Version difference data
....................
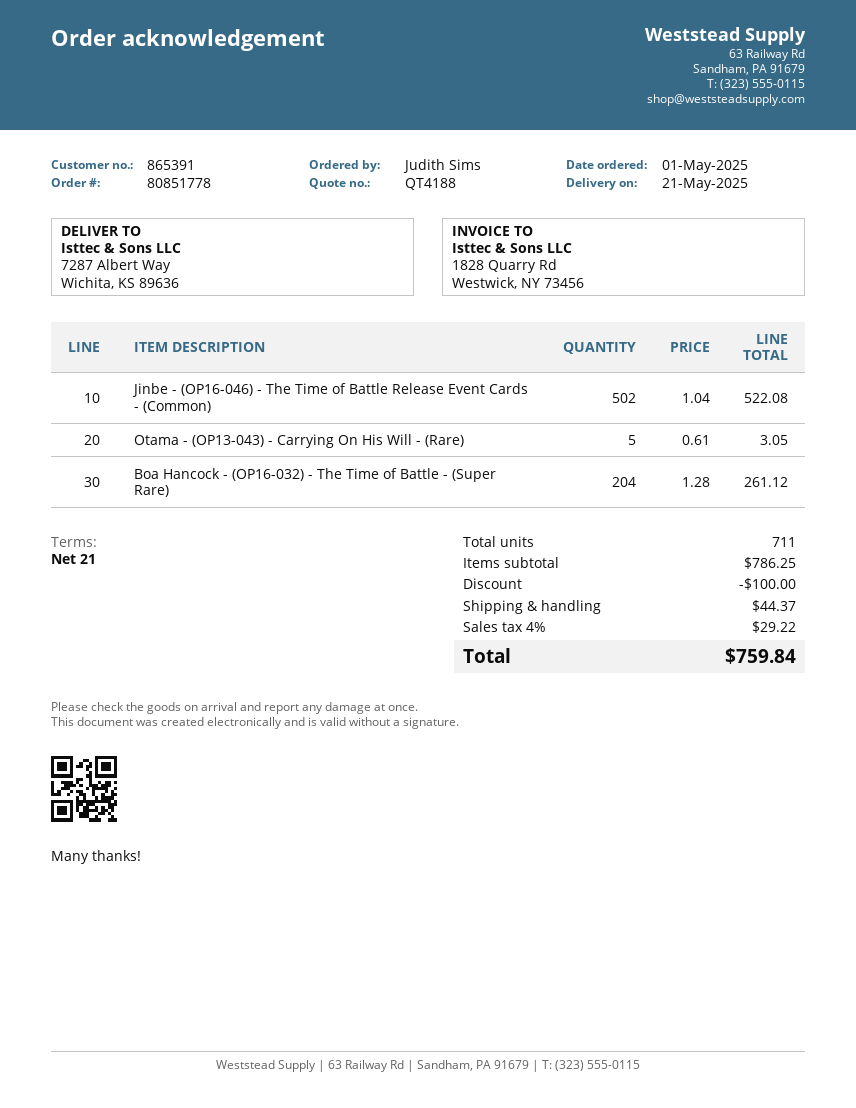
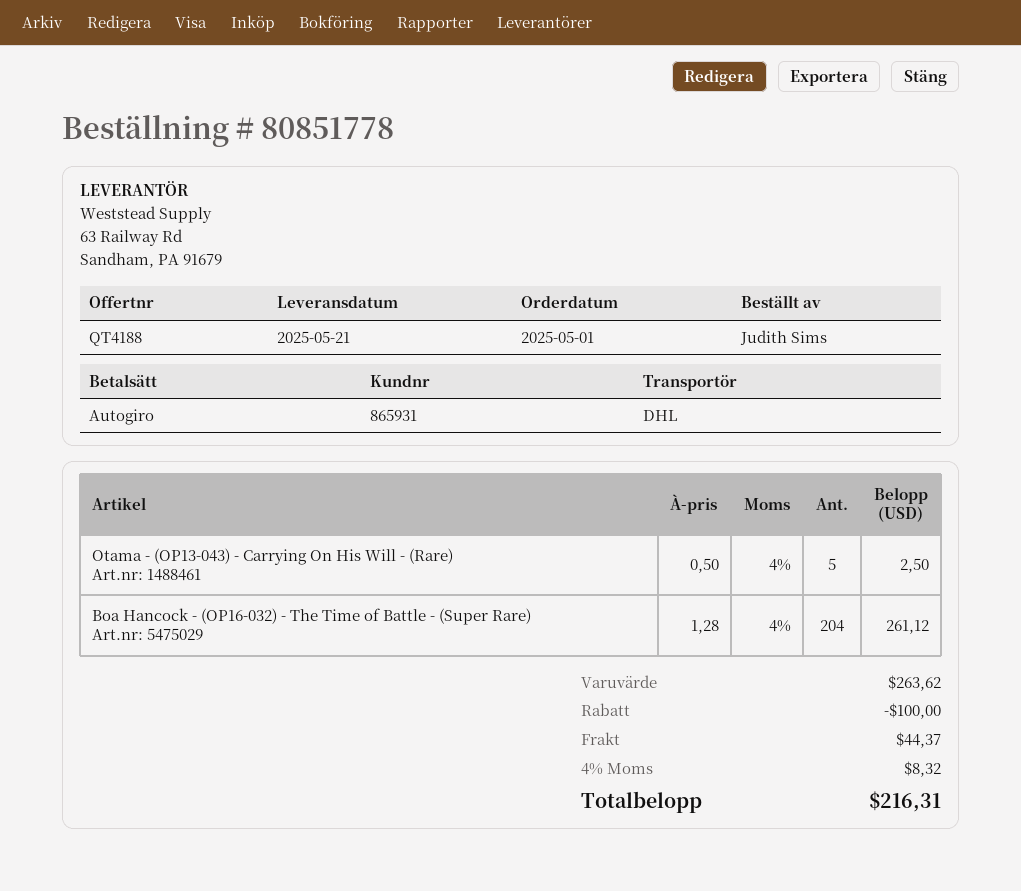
customer number: 865391 -> 865931
Jinbe - (OP16-046) - The Time of Battle Release Event Cards - (Common): 502 x 1.04 = 522.08 -> none
Otama - (OP13-043) - Carrying On His Will - (Rare): 5 x 0.61 = 3.05 -> 5 x 0.50 = 2.50
subtotal: 786.25 -> 263.62
tax: 4% = 29.22 -> 4% = 8.32
total: 759.84 -> 216.31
....................
**Problem requirements**
Set down the entries shown above once more, exactly as they read, but without pictures.

**Your solution**
customer number: 865391 -> 865931
Jinbe - (OP16-046) - The Time of Battle Release Event Cards - (Common): 502 x 1.04 = 522.08 -> none
Otama - (OP13-043) - Carrying On His Will - (Rare): 5 x 0.61 = 3.05 -> 5 x 0.50 = 2.50
subtotal: 786.25 -> 263.62
tax: 4% = 29.22 -> 4% = 8.32
total: 759.84 -> 216.31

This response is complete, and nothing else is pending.